Print the lines that run from the line with "font-weight: bold ->" to the line with "margin-left: none ->", keeping both end lines, exactly as they appear in the entries below, and nothing else.

▶ [SOURCE RECORDS]:
━━━━━━━━━━━━━━━━
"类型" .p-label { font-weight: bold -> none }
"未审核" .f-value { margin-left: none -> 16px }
━━━━━━━━━━━━━━━━
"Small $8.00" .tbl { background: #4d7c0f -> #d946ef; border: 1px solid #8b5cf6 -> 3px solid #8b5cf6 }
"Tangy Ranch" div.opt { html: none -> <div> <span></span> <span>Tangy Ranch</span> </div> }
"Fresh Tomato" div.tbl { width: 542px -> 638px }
━━━━━━━━━━━━━━━━
▶ [EXPECTED OUTPUT]:
"类型" .p-label { font-weight: bold -> none }
"未审核" .f-value { margin-left: none -> 16px }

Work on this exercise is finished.